John Francis, our first speaker showed some samples of the CD-ROMs that his company (Tarragon Interactive) makes. I was very impressed, especially by the one for a shoe company: A salesman can call up images of every style shoe they make, including all the various colors, from all sorts of angles. The easy-to-navigate user interface shows all the pricing, each store's sales history, even videos of the comapny's ads in one nice neat package. And the application will even book orders and feed them into the company's main computer.
John explained that CD-ROM production can be tricky: You have to be careful that all your viewers' hardware can play your application and that the user-interface doesn't get too hard to navigate.
He stressed the need for lots of pre-production planning to insure that the content is complete and properly organized before committing lots of production resources to the project.
Wilson Chao,the next speaker, gave specific details on how he produced the Internet CD-ROM that he recently brought to market: He spent 8 months and $70,000 on it, although it would only have taken 3 months if the cash had been on hand at the start.
His group chose the Internet topic because most viewers would already have computers to watch the presentation on and have sold about 60,000 since January, when they started shipping.
He pointed out that the compression algorithms favor graphics over live video, so a lot of his footage is screen grabs, which compress very nicely, as opposed to video of people, which artifacts very quickly. He shot the video in Betacam, digitized it on his Avids at Cambridge TV Productions, and made the presentation with MacroMedia Director on the Mac. Wilson generally praised the Mac platform, he said it was more compatible with Windows than the other way around.
He admitted that he hadn't made a million dollars on the CD, but that he would have done a lot better if he had gotten it out before Christmas, when the shopping season was at its height and before a half-dozen other people came out with competitive products.
Wilson predicts that a lot of the current hardware limitations are going to go away: CD-ROM's will handle more data, transfer speeds will increase, and CD-ROM's will become a viable medium for distributing video in the next few years.
New Media Columnist Bob Doyle discussed some of the digitizing technology currently available. Basically, these range from inexpensive low-quality $500 specials to $6000 for a 60-field 640x480 Targa 2000. He also discussed MPEG compression options, which range from $1000 software packages (these take a looooong time!) to $15,000 real-time machines.
Bob will be making a more extensive presentation at our upcoming June meeting, June 29, at Active Communications in Waltham.
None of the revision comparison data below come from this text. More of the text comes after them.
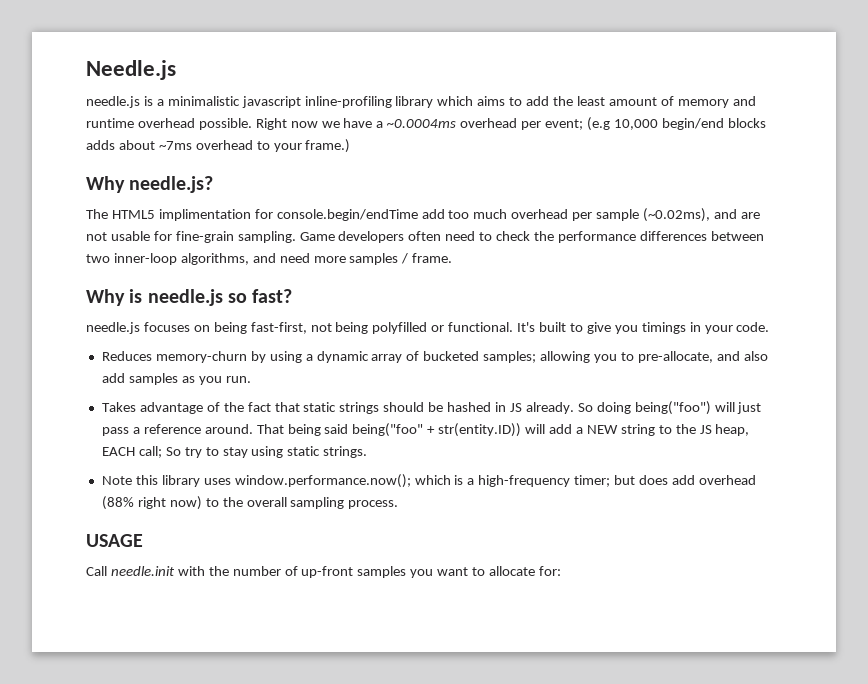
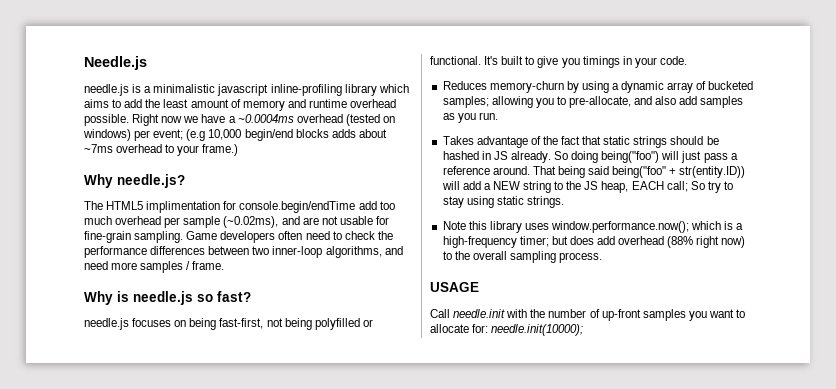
(518, 123) none -> [345,114,395,126] [83,129,131,141] (tested on windows)
(561, 571) none -> [491,324,584,336] needle.init(10000);

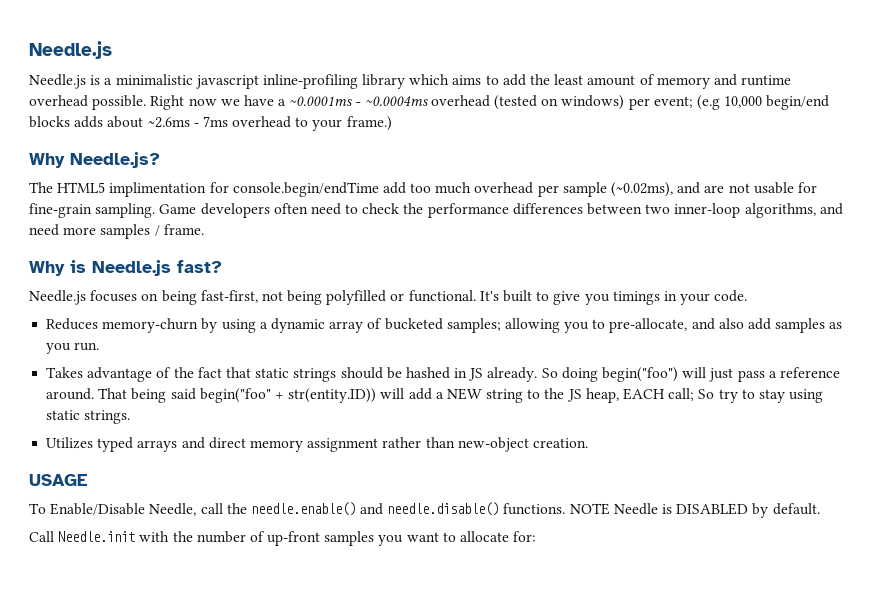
[84,84,129,96] needle.js -> [29,74,86,89] Needle.js
(236, 119) none -> [289,96,362,106] ~0.0001ms -
[84,144,113,153] ~7ms -> [147,116,228,128] ~2.6ms - 7ms
[117,174,185,188] needle.js? -> [70,152,160,168] Needle.js?
[133,291,213,305] needle.js so -> [92,260,171,276] Needle.js
[84,318,129,330] needle.js -> [29,290,86,305] Needle.js
[601,151,660,163] being("foo") -> [602,367,679,382] begin("foo")
[612,166,667,178] being("foo" -> [199,388,271,403] begin("foo"
[442,221,744,233] [442,236,746,248] [442,251,603,263] [430,282,479,292] Note this library uses window.performance.now(); which is a high-frequency timer; but does add overhead (88% right now) to the overall sampling process. // USAGE -> [46,437,588,452] [29,474,88,486] [29,502,820,518] Utilizes typed arrays and direct memory assignment rather than new-object creation. // USAGE // To Enable/Disable Needle, call the needle.enable() and needle.disable() functions. NOTE Needle is DISABLED by default.
[453,309,506,318] needle.init -> [58,531,136,542] Needle.init
[491,324,584,336] needle.init(10000); -> (537, 536) none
Then we all got a tour of Video Transfer's recently expanded digs, which includes a new CD-ROM making capability. They've got a new Yamaha CDE-100 4-speed CD-ROM burner on a Pentium 100, video digitizing hardware, and a huge assortment of video decks, including Digital Betacam, D-2, D-3, as well as the usual analog formats. This is being used to make one-offs and small runs of up to 50 disks at a time. Did I mention the catering? Delicious! Thanks, guys!